Any economics text book, used in any college in any city, state or country anywhere on Earth, will tell you in great detail about the difference between public and private goods. That is why I find it hard to believe the Republicans don’t understand it. Public goods are the essence of economic prosperity, the essential ingredient that makes a country prosperous and distinguish it from poor backward undeveloped countries. They are such things as water supply, sanitation, trash collection, schools, hospitals, roads, bridges, airports, highways, health care, immunization against Ebola or other viruses. Without them, we are poor, backward and undeveloped.

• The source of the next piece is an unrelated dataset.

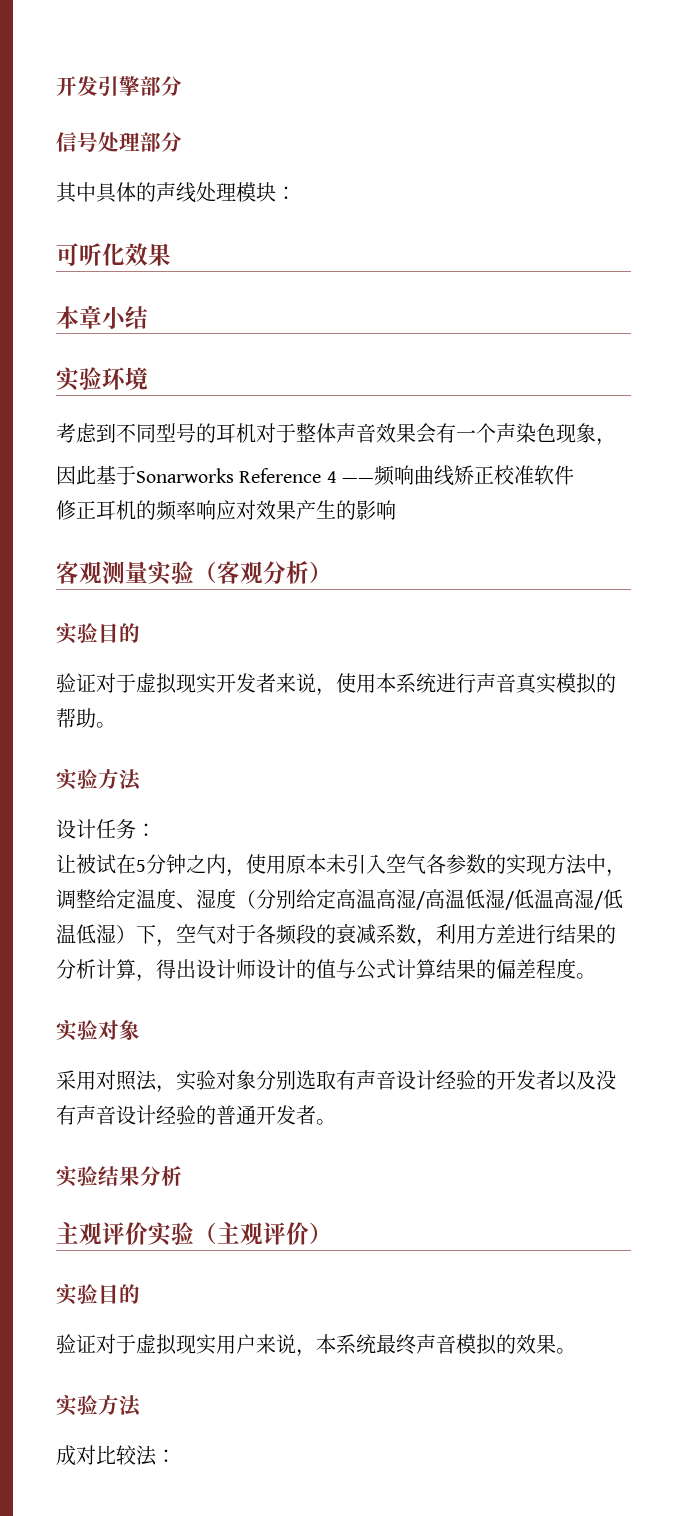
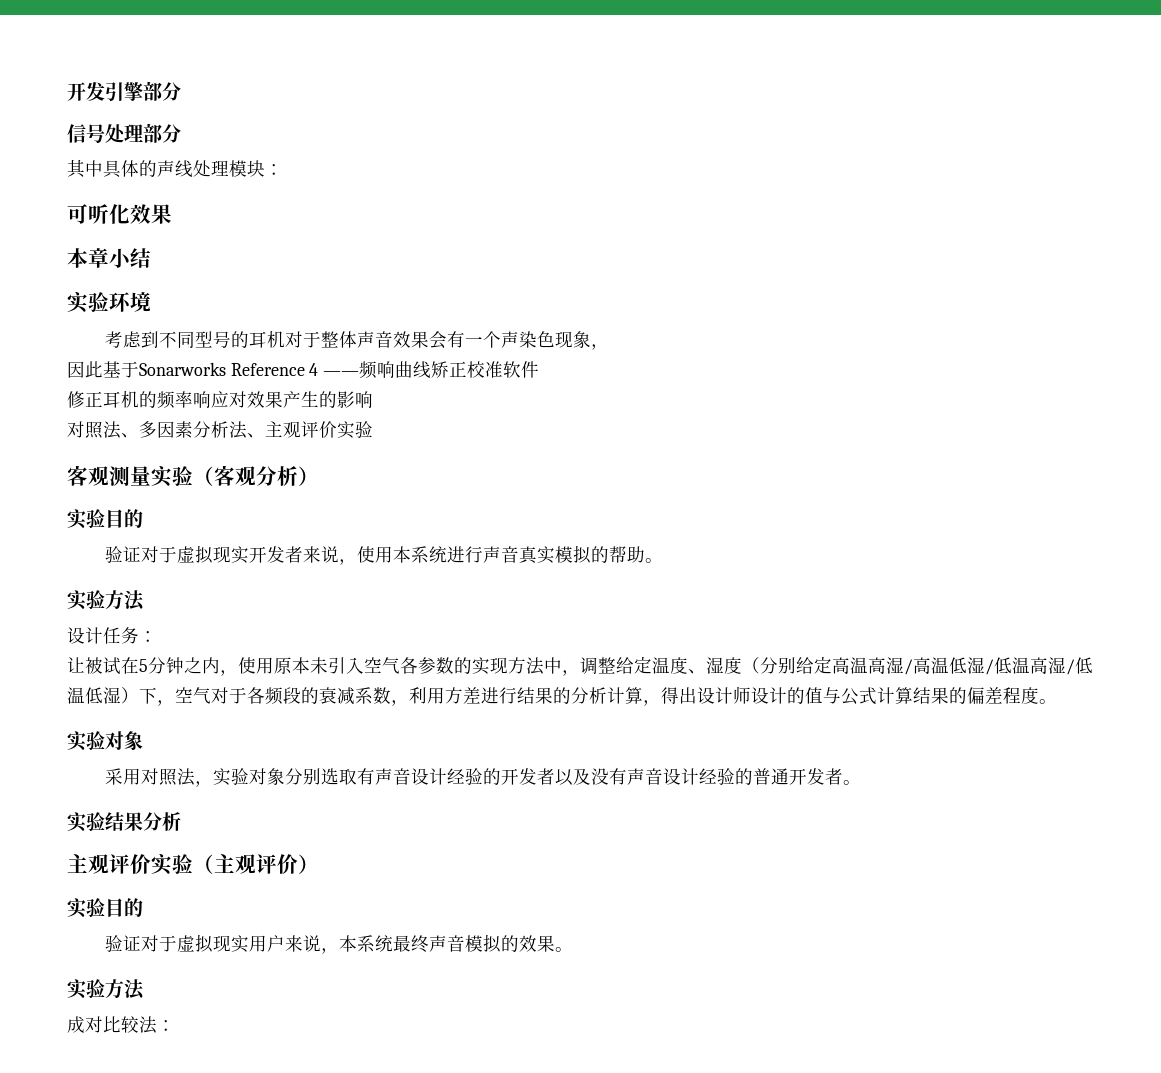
+ 对照法、多因素分析法、主观评价实验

Mr. Snyder is not the only one. Our media is full of lies and propaganda by vicious, treasonous enemies of the US, enemies of civilization, who hope to profit from corruption, such as Grover Norquist, Jerry Falwell, Trey Gowdy, Ted Cruz, Sam Brownback, etc. They all make a lot of noise, wave the flag and call themselves “conservative” or “Tea Party” or “evangelist” or “libertarian.” They are all phonies, traitors and enemies of the American people, enemies of all forms of civilization, the best friends of ISIS and other criminal terrorist groups. The last place they should be is in our government!

Harvey Stoneburner
Brooklyn N.Y.

Cheap Food vs. Family Farms

It is interesting the narratives that are nurtured to justify prejudices. Froma Harrop’s article, “Government keeps rural West going” [3/1/16 TPP], asks “… If a shoe factory in Massachusetts can’t profit it closes. Why are the rules different for Western agricultural business?” For a magazine based in Iowa, I should think that the editors of The Progressive Populist are well versed in the complex consequences of 70 years of the “cheap food” farm bills and could have answered that question without my intervention.

One consequence of the “cheap food” policy is that food is cheaper than ever — both in cost and in nutrition. Every citizen of Iowa should know all about their economy’s dependency on the government checks sent to corn farmers. The Western grass-based ranchers’ version of ag subsidies come in the form of inexpensive pasture for their cattle and sheep.

The “cheap food” policy has been a very successful war on family-based farming and ranching favoring instead corporate models of production. This has resulted in the consolidation of all of the firms that service farming and markets food. The next phase will see the merger of “Big Ag” into just one vertically integrated production-retailing system. Then we shall see what food will cost.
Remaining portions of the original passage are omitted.